-- RECORDS TO USE follows --

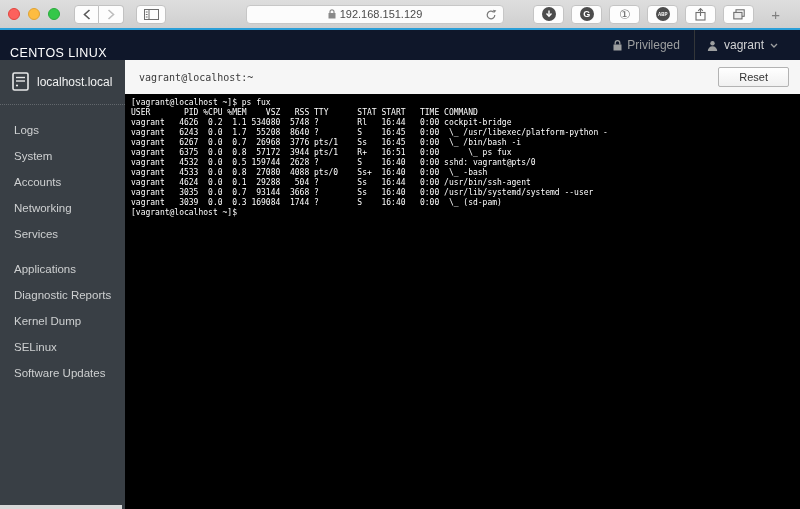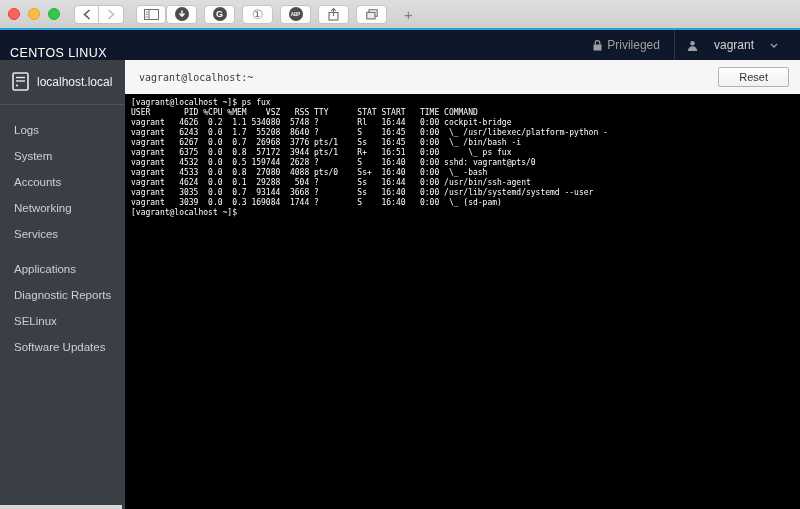--- a/index.html
+++ b/index.html
@@ -96,6 +96,21 @@
           </svg>
         </span>
     </span>
+    <div class="addr">
+      <span>
+          <svg width="8" height="10" viewBox="0 0 8 10">
+            <rect x="0.5" y="4" width="7" height="5.5" fill="#8a8a8a"></rect>
+            <path d="M2 4 V2.8 a2 2 0 0 1 4 0 V4" fill="none" stroke="#8a8a8a" stroke-width="1.2"></path>
+          </svg>
+        </span>
+      <span class="url">192.168.151.129</span>
+      <span class="refresh">
+          <svg width="12" height="12" viewBox="0 0 12 12">
+            <path d="M9.8 6 a3.8 3.8 0 1 1 -1.2 -2.8" fill="none" stroke="#7a7a7a" stroke-width="1.2"></path>
+            <polygon points="8,0.8 11.4,1.6 9,4" fill="#7a7a7a"></polygon>
+          </svg>
+        </span>
+    </div>
     <div class="extbtns">
       <span class="extbtn">
         <span class="circle-ic">

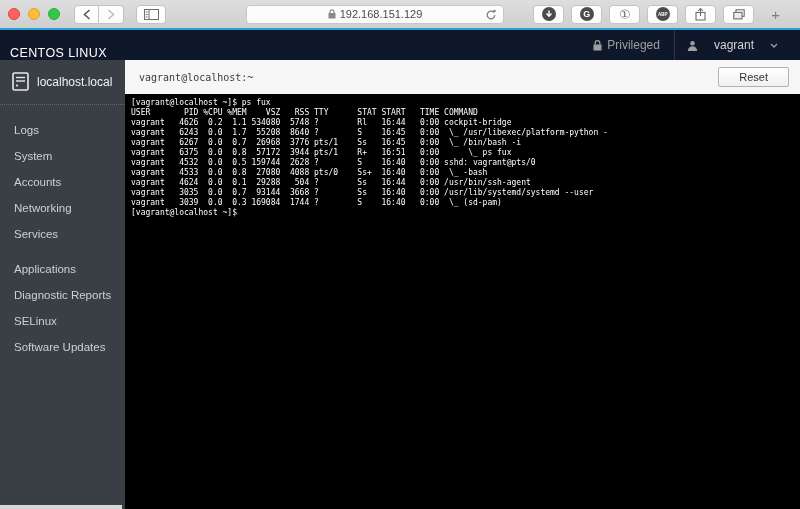--- a/index.html
+++ b/index.html
@@ -36,7 +36,7 @@
   .nav-right { margin-left:auto; display:flex; align-items:center; height:100%; }
   .priv { display:flex; align-items:center; gap:5px; color:#9d9fa0; font-size:12px; padding:0 14px; }
   .nav-divider { width:1px; height:100%; background:#333639; }
-  .userbox { display:flex; align-items:center; gap:16px; color:#d2d3d4; font-size:12px; padding:0 12px; cursor:pointer; }
+  .userbox { display:flex; align-items:center; gap:6px; color:#d2d3d4; font-size:12px; padding:0 12px; cursor:pointer; }
 
   
   .app { flex:1; display:flex; min-height:0; }

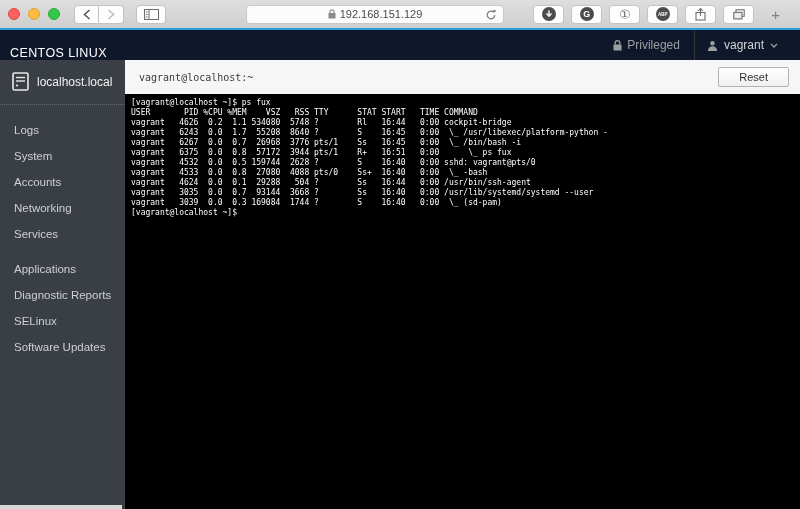--- a/index.html
+++ b/index.html
@@ -204,6 +204,7 @@
         <div class="nav-item">Services</div>
         <div class="nav-item gap">Applications</div>
         <div class="nav-item">Diagnostic Reports</div>
+        <div class="nav-item">Kernel Dump</div>
         <div class="nav-item">SELinux</div>
         <div class="nav-item">Software Updates</div>
       </div>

-- RECORDS TO USE concluded --

◆ **EXERCISE GOAL**
Leaving pictures aside, write out each record above exactly as given.

◆ **SOLUTION TO THIS PROBLEM**
--- a/index.html
+++ b/index.html
@@ -96,6 +96,21 @@
           </svg>
         </span>
     </span>
+    <div class="addr">
+      <span>
+          <svg width="8" height="10" viewBox="0 0 8 10">
+            <rect x="0.5" y="4" width="7" height="5.5" fill="#8a8a8a"></rect>
+            <path d="M2 4 V2.8 a2 2 0 0 1 4 0 V4" fill="none" stroke="#8a8a8a" stroke-width="1.2"></path>
+          </svg>
+        </span>
+      <span class="url">192.168.151.129</span>
+      <span class="refresh">
+          <svg width="12" height="12" viewBox="0 0 12 12">
+            <path d="M9.8 6 a3.8 3.8 0 1 1 -1.2 -2.8" fill="none" stroke="#7a7a7a" stroke-width="1.2"></path>
+            <polygon points="8,0.8 11.4,1.6 9,4" fill="#7a7a7a"></polygon>
+          </svg>
+        </span>
+    </div>
     <div class="extbtns">
       <span class="extbtn">
         <span class="circle-ic">

--- a/index.html
+++ b/index.html
@@ -36,7 +36,7 @@
   .nav-right { margin-left:auto; display:flex; align-items:center; height:100%; }
   .priv { display:flex; align-items:center; gap:5px; color:#9d9fa0; font-size:12px; padding:0 14px; }
   .nav-divider { width:1px; height:100%; background:#333639; }
-  .userbox { display:flex; align-items:center; gap:16px; color:#d2d3d4; font-size:12px; padding:0 12px; cursor:pointer; }
+  .userbox { display:flex; align-items:center; gap:6px; color:#d2d3d4; font-size:12px; padding:0 12px; cursor:pointer; }
 
   
   .app { flex:1; display:flex; min-height:0; }

--- a/index.html
+++ b/index.html
@@ -204,6 +204,7 @@
         <div class="nav-item">Services</div>
         <div class="nav-item gap">Applications</div>
         <div class="nav-item">Diagnostic Reports</div>
+        <div class="nav-item">Kernel Dump</div>
         <div class="nav-item">SELinux</div>
         <div class="nav-item">Software Updates</div>
       </div>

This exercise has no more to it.